Where is she going to bank?  She has a checking account and ATM/Debit Card with a local bank.  She needs to open a checking account at a national bank with a location at home as well as a location within walking/biking distance of college.  Most banks have no-fee student checking accounts.  Find out about ATM fees and overdraft charges.   A parent can be a joint holder in order to regularly transfer an allowance, or in a time of emergency.  Make sure she knows how to balance a checkbook and stuff like how long it takes her paycheck to clear after she deposits it.

2.  Credit Card

She will be bombarded with offers to open credit card accounts.  Make her swear not to do this.  Her ATM/Debit Card will be branded with VISA or MASTERCARD, and will be all she needs.

3.   Paperwork

She needs a filing system with folders and a place to keep them.

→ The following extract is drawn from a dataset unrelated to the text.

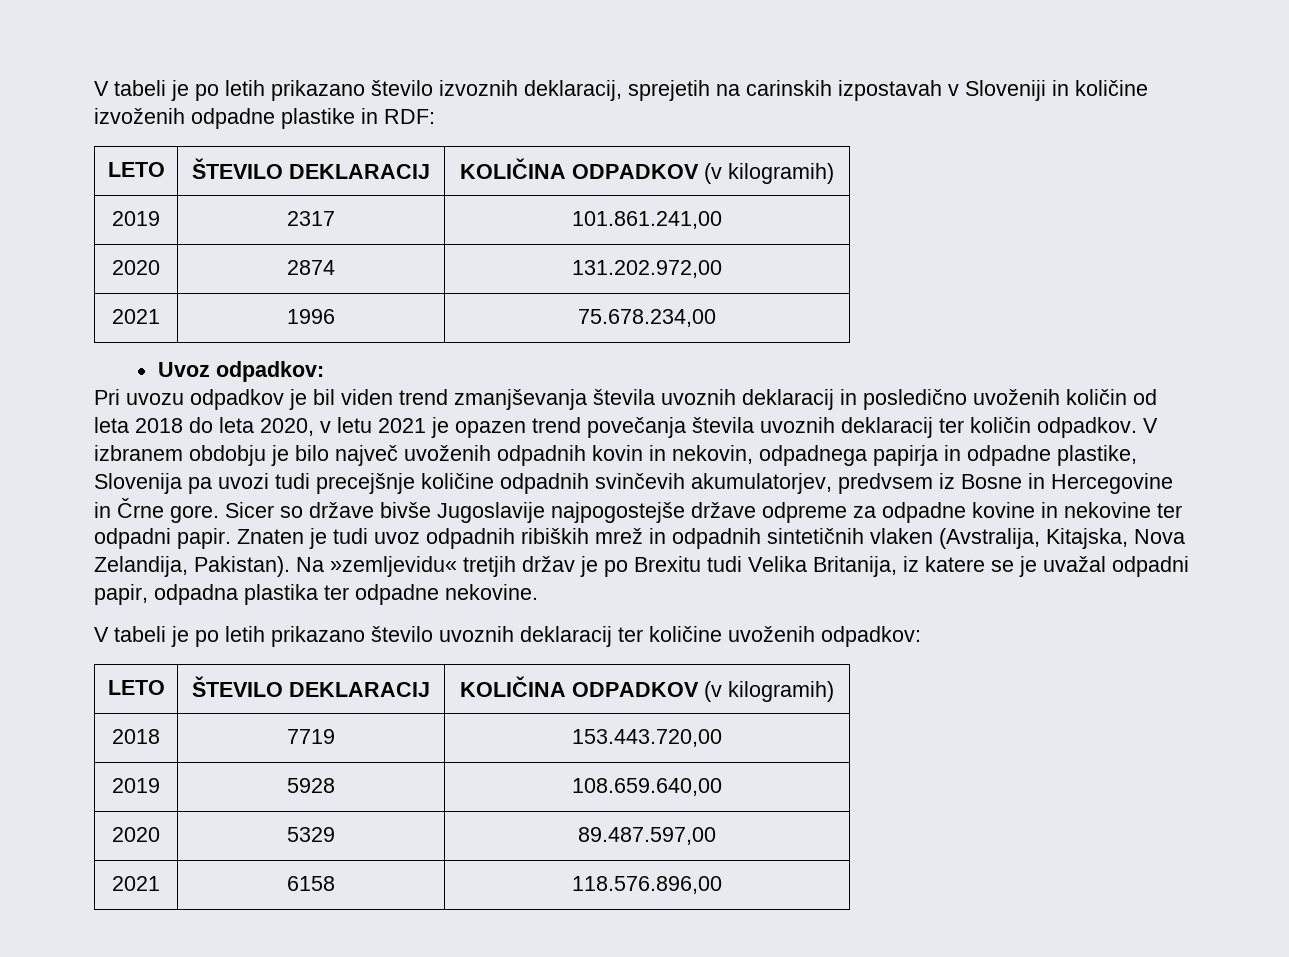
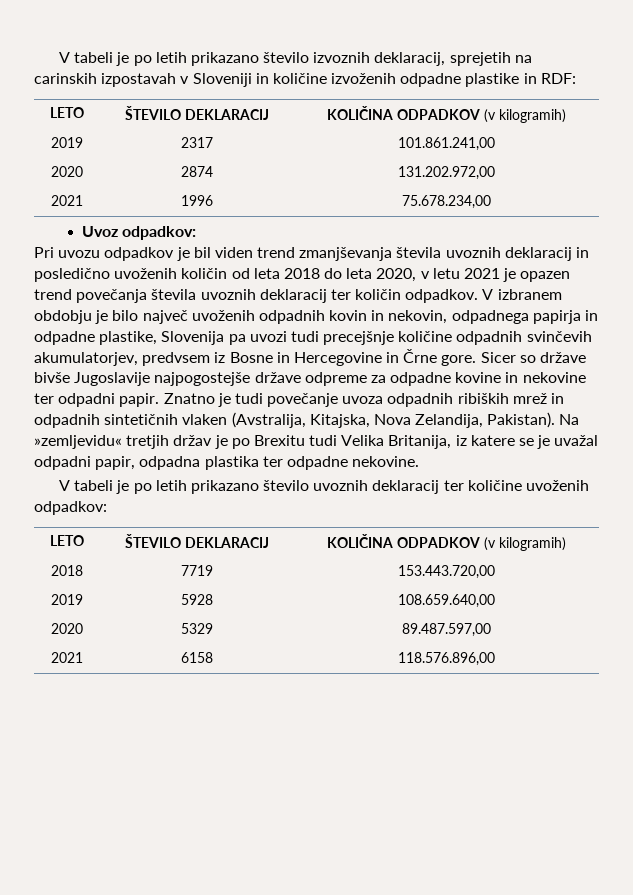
- Znaten je tudi uvoz odpadnih ribiških mrež in odpadnih sintetičnih vlaken (Avstralija, Kitajska, Nova Zelandija, Pakistan).
+ Znatno je tudi povečanje uvoza odpadnih ribiških mrež in odpadnih sintetičnih vlaken (Avstralija, Kitajska, Nova Zelandija, Pakistan).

Go ahead and make some now.  Even if most statements and bills are online, there’s still plenty of paper around.  Especially financial aid forms and notices from the school.  Does she know what types of paper she must keep?  What about receipts and warranties?  She also needs to keep her social security card, passport, test scores, health records, payroll stubs, and important papers somewhere.   And under the bed doesn’t count.  Not only does she need to keep the stuff filed, she needs to fill out the forms herself.  And write the tuition check.  And tell her she gets to fill out her own tax return next year.

4.  Spending Plan

She needs a plan for how much money she can spend on eating out, recreation, clothes, Starbucks, gifts.  You get the idea.  If this sounds like a budget,  a rose by any other name. . .   How much will the parents contribute and how much will she be responsible for?  And she needs to keep track of her spending.  Quicken or a spiral notebook will get the job done.  She needs to know that you will “audit her books” at Christmas break.  And you don’t mean textbooks.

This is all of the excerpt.